Use predications about the variation in strength of local sorting within different regions in the development of biomonitoring models and Indices of Biotic Integrity (IBI).
Incorporate spatial predictors, such as network position and mean distance to sources of colonists, in predictive niche models to better account for spatial context and species-specific differences in dispersal strength on site-specific probabilities of species or metric occurrence.
Devise separate models or treatments for groups of taxa that share similar dispersal behaviors or syndromes. For example, IBI’s may be enhanced if poor dispersers and univoltine species are given greater weight in index scores than strong dispersers and multivoltine species. Apply enhanced IBI models that incorporate metacommunity principles. In the absence of such models, recognize that biomonitoring indices are sensitive to spatial processes and that scores should be interpreted in light of these potential limitations.
Restoration Develop monitoring protocols for characterizing the size and spatial distribution of regional species pools and dispersal abilities of focal taxa. Determine whether there are suitable source populations in the regional species pool before starting a restoration project with goal of community restoration and whether those populations can disperse to the selected site.
Develop protocols for accurately characterizing the dispersal or connectivity of river reaches. For example, is network centrality alone a good indicator? What additional characteristics of the spatial context should be quantified? Should colonization be directly measured with drift nets? Avoid restoration projects in areas where dispersal is too strong or too weak (Swan and Brown 2017). For example, confluences and mainstems are likely to be a low return zone for restoration efforts due to dispersal surplus (Altermatt and Fronhofer 2018). Highly disconnected areas of river corridor may fail to respond to restoration because of dispersal limitation.
Develop or refine statistical approaches for quantifying the relative importance of factors impacting colonization. For example, analysis of trait distributions present among organisms within the community may provide some inference.

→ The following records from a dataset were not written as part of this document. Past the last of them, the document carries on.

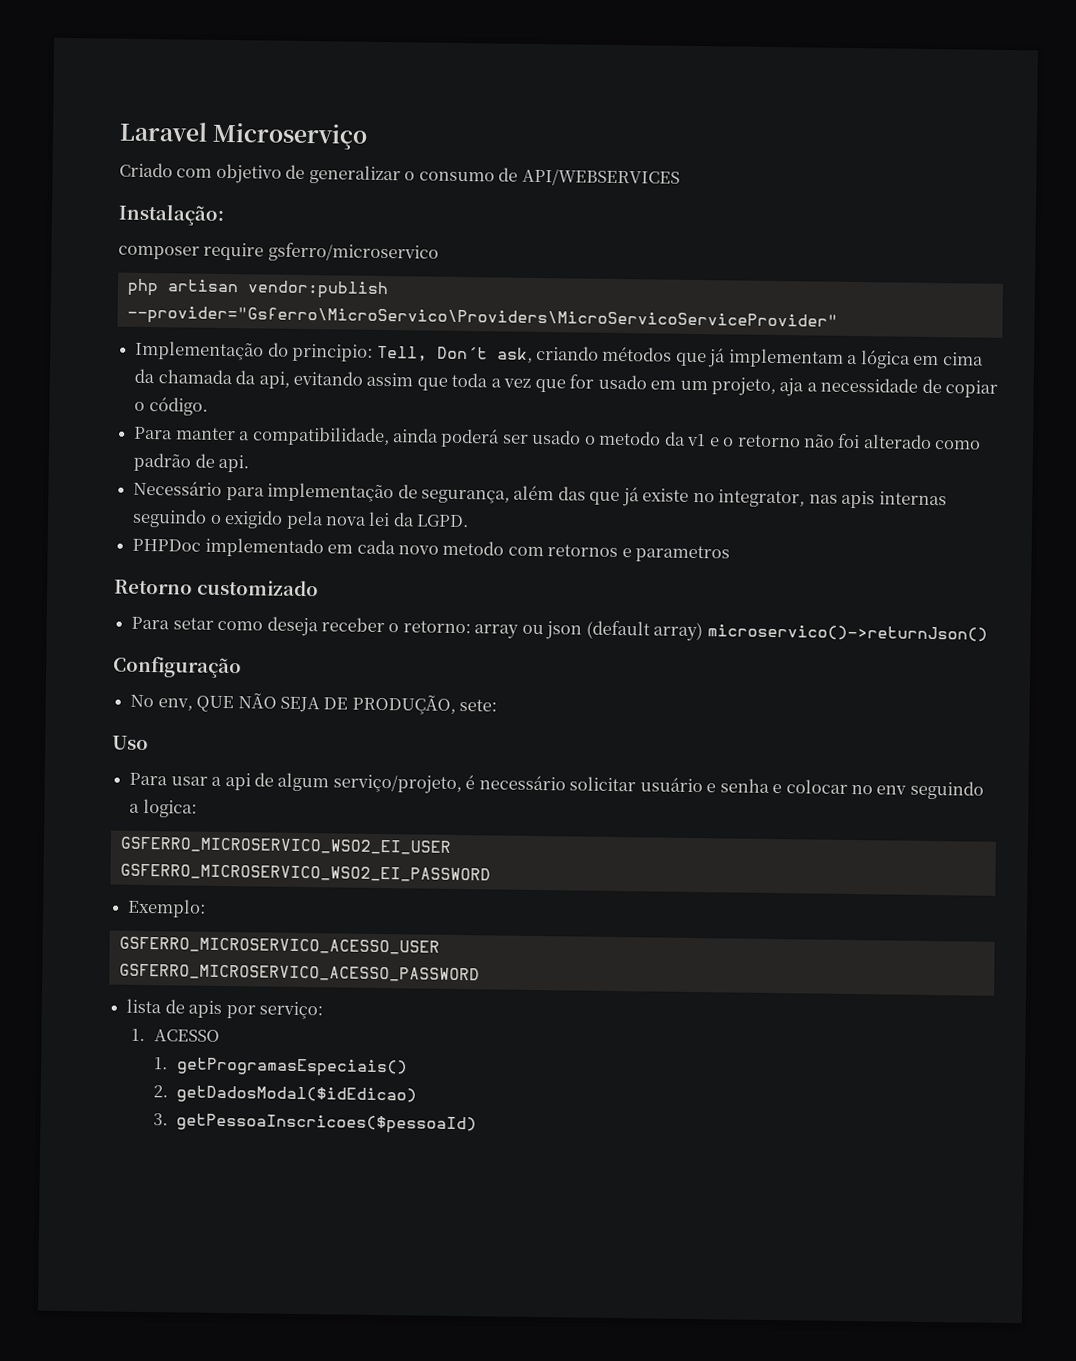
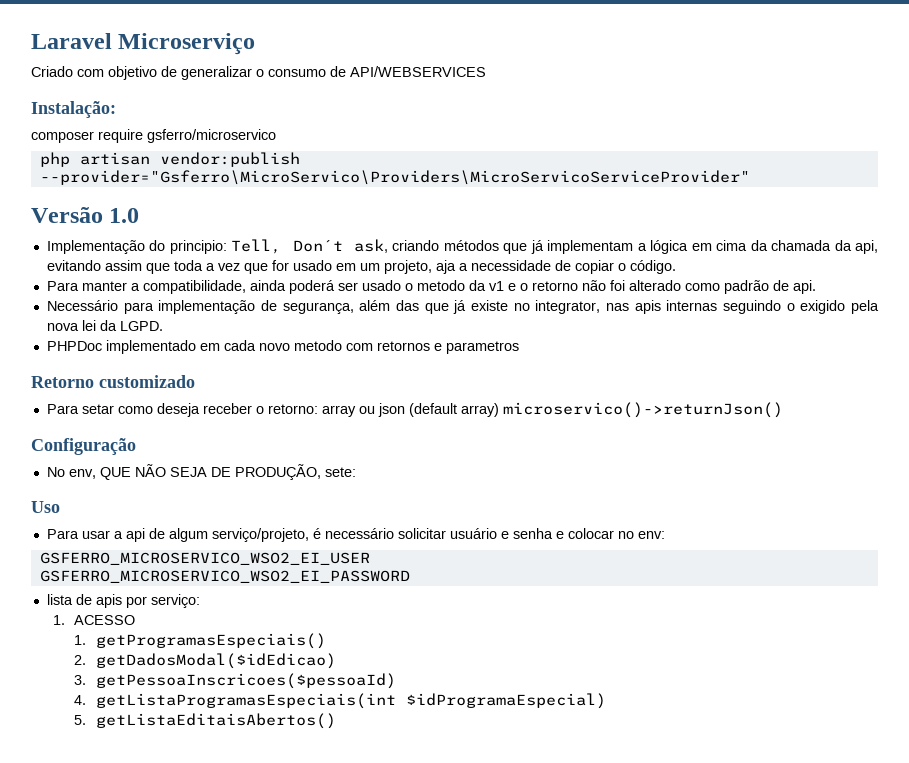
+ Versão 1.0
- Para usar a api de algum serviço/projeto, é necessário solicitar usuário e senha e colocar no env seguindo a logica:
+ Para usar a api de algum serviço/projeto, é necessário solicitar usuário e senha e colocar no env:
- Exemplo:
- GSFERRO_MICROSERVICO_ACESSO_USER
- GSFERRO_MICROSERVICO_ACESSO_PASSWORD
+ 4. getListaProgramasEspeciais(int $idProgramaEspecial)
+ 5. getListaEditaisAbertos()

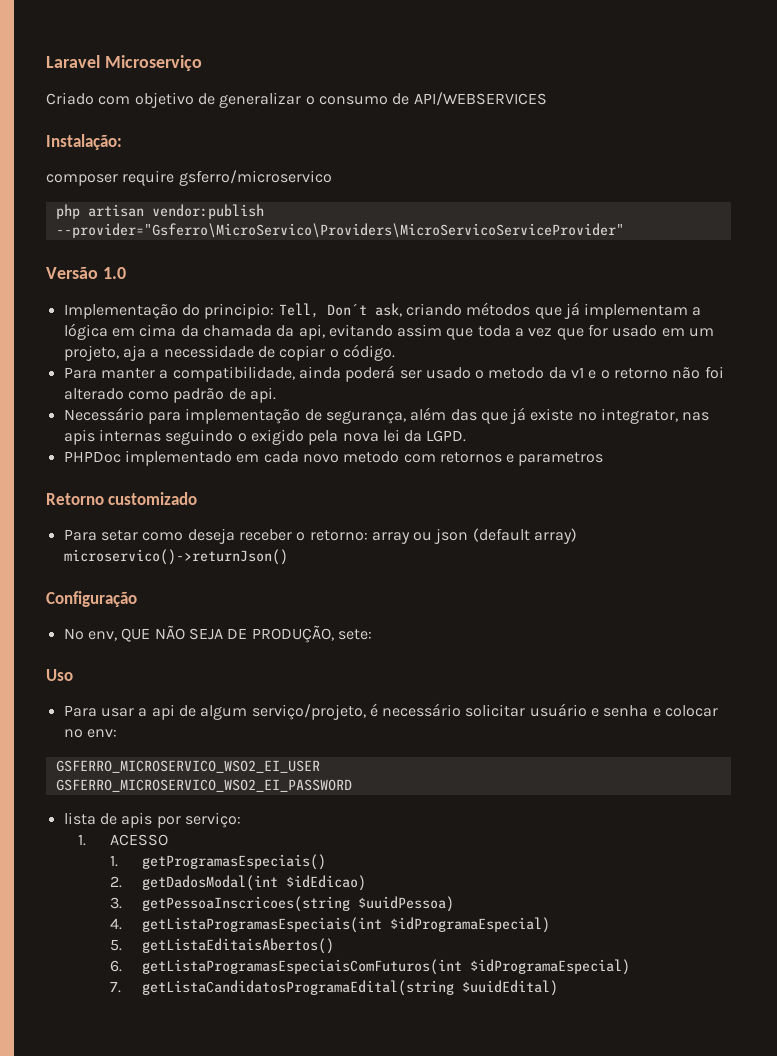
- 2. getDadosModal($idEdicao)
+ 2. getDadosModal(int $idEdicao)
- 3. getPessoaInscricoes($pessoaId)
+ 3. getPessoaInscricoes(string $uuidPessoa)
+ 6. getListaProgramasEspeciaisComFuturos(int $idProgramaEspecial)
+ 7. getListaCandidatosProgramaEdital(string $uuidEdital)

Determine whether restrictions to colonization are trait-based or environment-based and develop strategies accordingly.

  • Are there physical barriers (dams, weirs, etc.) or are species lacking dispersal strength / restricted to aquatic dispersal?

  • Can barriers be targeted to improve restoration outcomes?

  • Can stepping-stones improve colonization chances?

  • In the worst-case scenario, will assisted migration efforts help?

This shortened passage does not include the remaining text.